The Museum of Iron and the Darby Furnaces in Shropshire's Severn Valley commemorate one of the most important events in the Industrial Revolution. Iron was being made in the Severn Valley from the reign of Henry VIII. At this time iron was produced in small batches, using charcoal to generate the heat required to smelt iron ore. With charcoal becoming increasingly expensive, the early eighteenth century ironmaster Abraham Darby of Bristol was experimenting with coke, a fuel produced by baking coal at high temperatures. The best coal for coke production was mined in Coalbrookdale in the Severn Valley, Shropshire, so that's where Darby relocated his business in 1709. Darby was proved right about coke, and he was able to produce iron more cheaply in larger quantities. The company started out making cooking pots, quickly expanding into the production of cast iron steam engine cylinders, and bridges, as seen at the Iron Bridge.
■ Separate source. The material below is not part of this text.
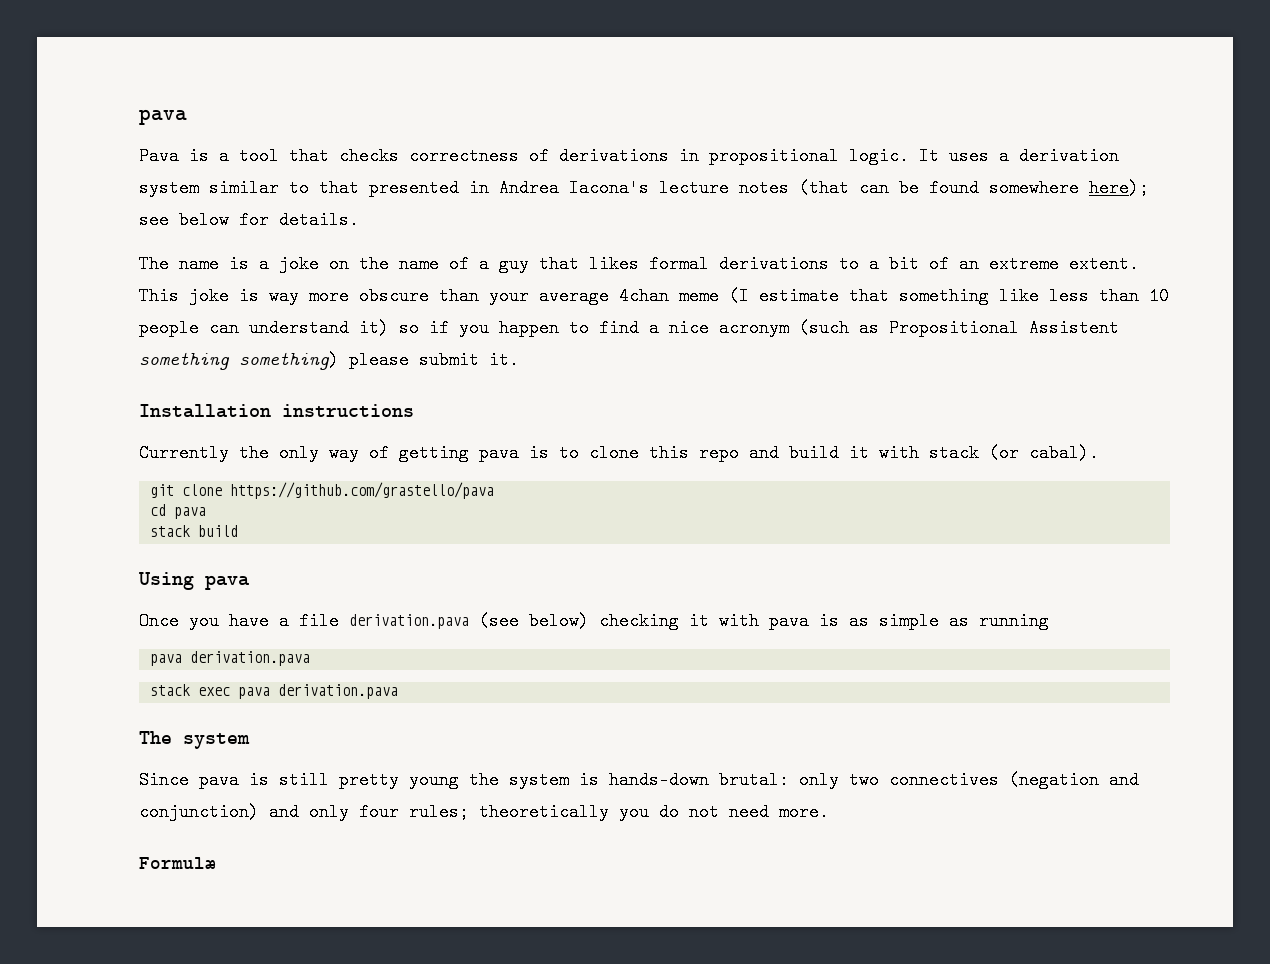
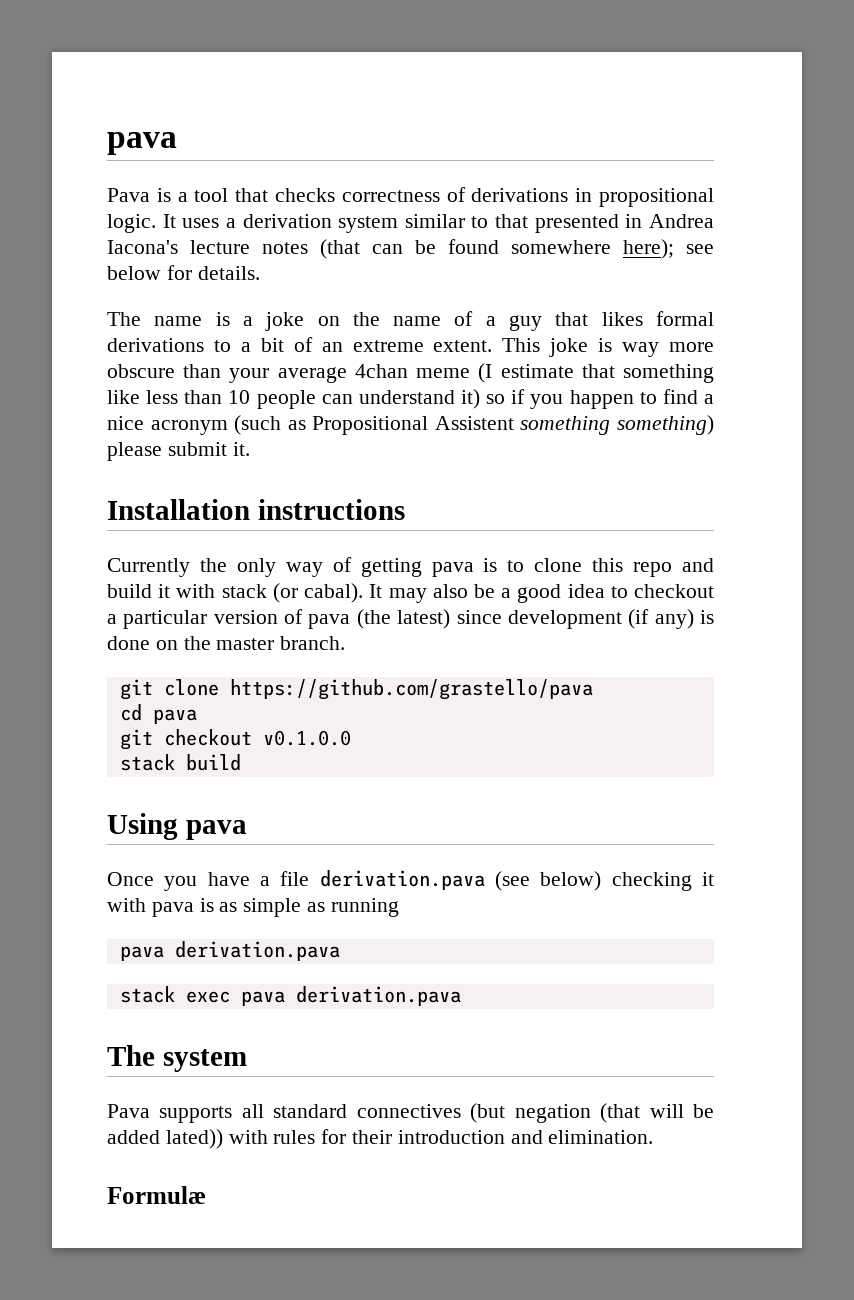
(1099, 453) none -> [369,584,715,603] [107,609,715,629] [107,636,346,650] It may also be a good idea to checkout a particular version of pava (the latest) since development (if any) is done on the master branch.
(207, 513) none -> [119,729,351,750] // git checkout v0.1.0.0
[139,771,1139,789] [139,803,829,821] Since pava is still pretty young the system is hands-down brutal: only two connectives (negation and conjunction) and only four rules; theoretically you do not need more. -> [107,1103,715,1123] [107,1129,654,1149] Pava supports all standard connectives (but negation (that will be added lated)) with rules for their introduction and elimination.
Coalbrookdale - then a name for the whole area rather than the single town of today - became one of the most important industrialised areas in the world during the eighteenth century.

The Iron Bridge

The Museum of Iron tells the Coalbrookdale Company's story using models, audio visual displays and working exhibits. On the top floor is a display about the Great Exhibition held at Crystal Palace in Hyde Park in 1831. This exhibition was important in encouraging industrial design. This was a new discipline in which people conceived products which would then be built by other people. Design had not existed until the Industrial Revolution. Before the eighteenth century the person who made a product was generally also the person who conceived it. Design took some time to be accepted in Britain. The Great Exhibition began to change this, and had a profound impact on industry generally. The Iron Bridge built by Abraham Darby III between 1779 and 1781 was designed by Thomas Farnolls Pritchard, and illustrates an early application of industrial design to beautiful effect.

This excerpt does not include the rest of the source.